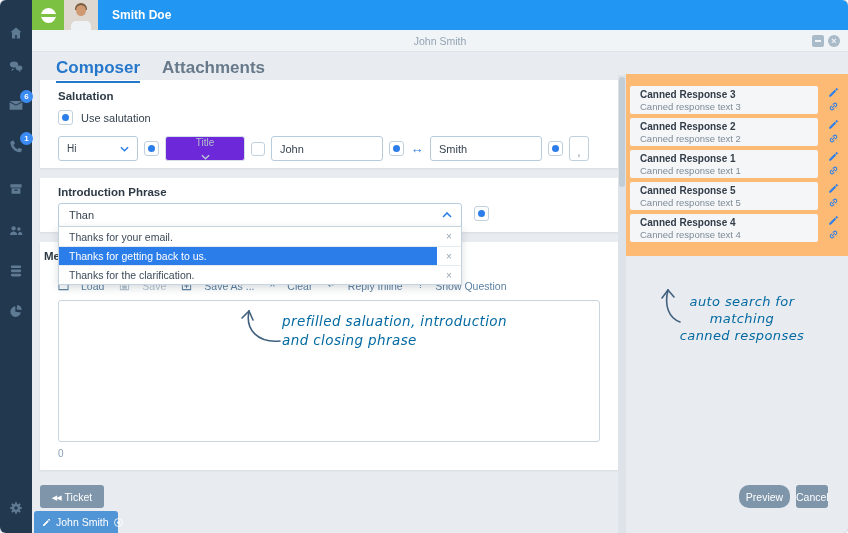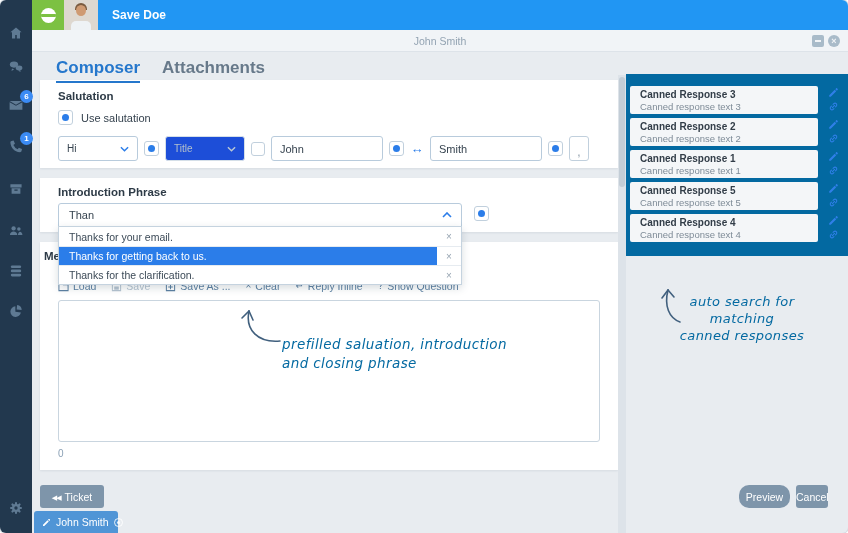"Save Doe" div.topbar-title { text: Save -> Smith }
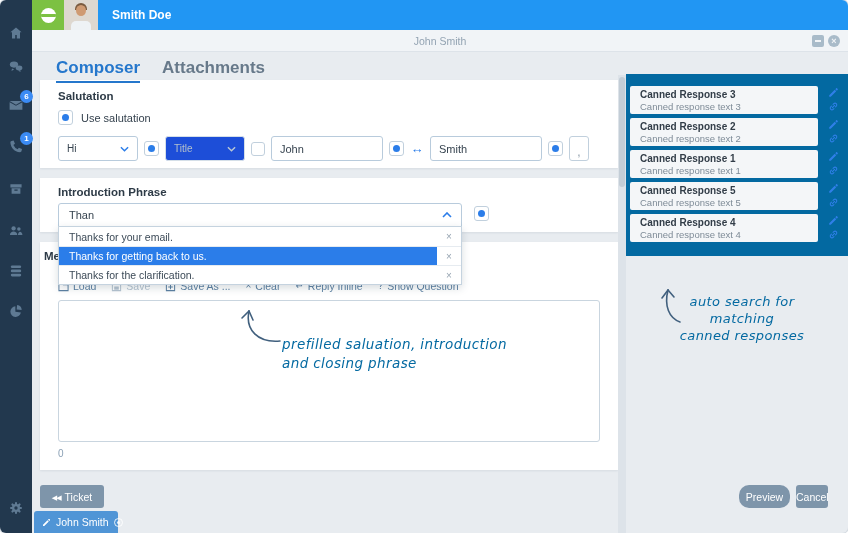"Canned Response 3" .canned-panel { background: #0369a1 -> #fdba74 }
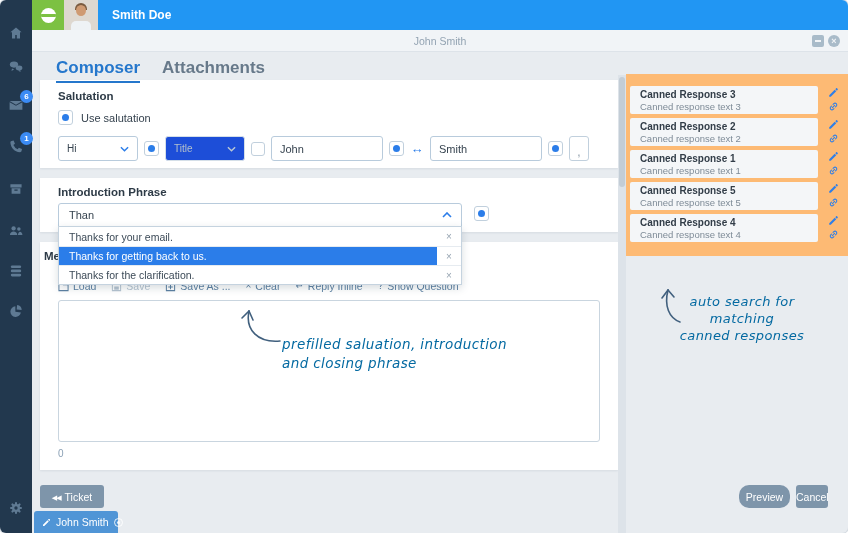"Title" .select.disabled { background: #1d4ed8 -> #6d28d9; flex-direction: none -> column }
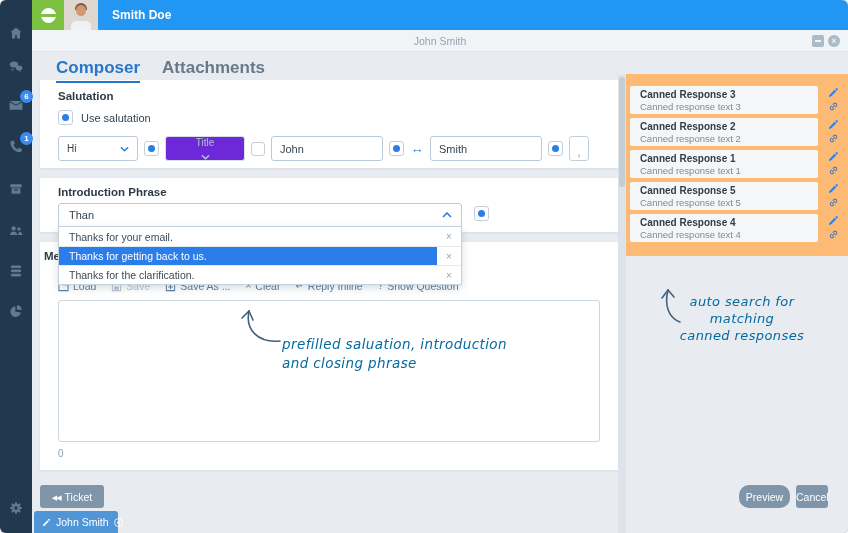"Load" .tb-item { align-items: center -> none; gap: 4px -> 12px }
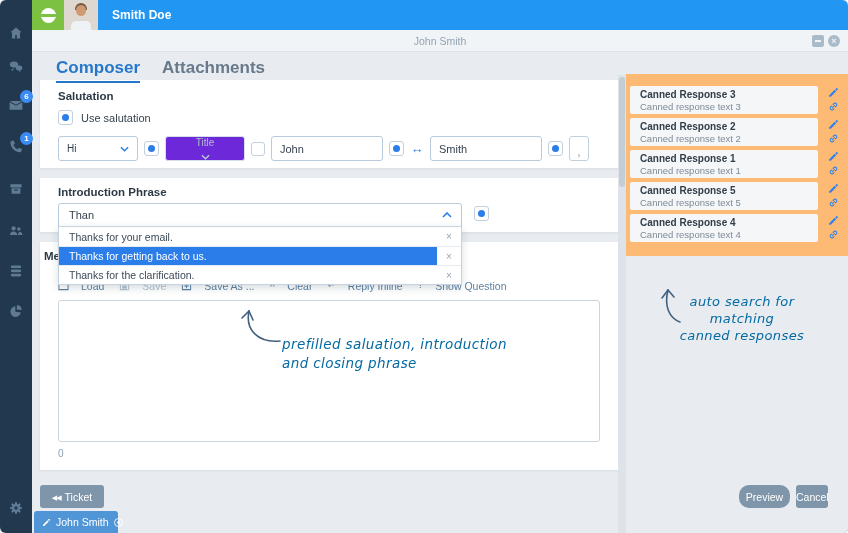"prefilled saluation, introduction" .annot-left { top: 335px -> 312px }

=== Problem details ===
Do not include the pictures. Quote only the lines from the line with "background: #0369a1 ->" through the end of the material, both ends included, exactly.

=== Result of this exercise ===
"Canned Response 3" .canned-panel { background: #0369a1 -> #fdba74 }
"Title" .select.disabled { background: #1d4ed8 -> #6d28d9; flex-direction: none -> column }
"Load" .tb-item { align-items: center -> none; gap: 4px -> 12px }
"prefilled saluation, introduction" .annot-left { top: 335px -> 312px }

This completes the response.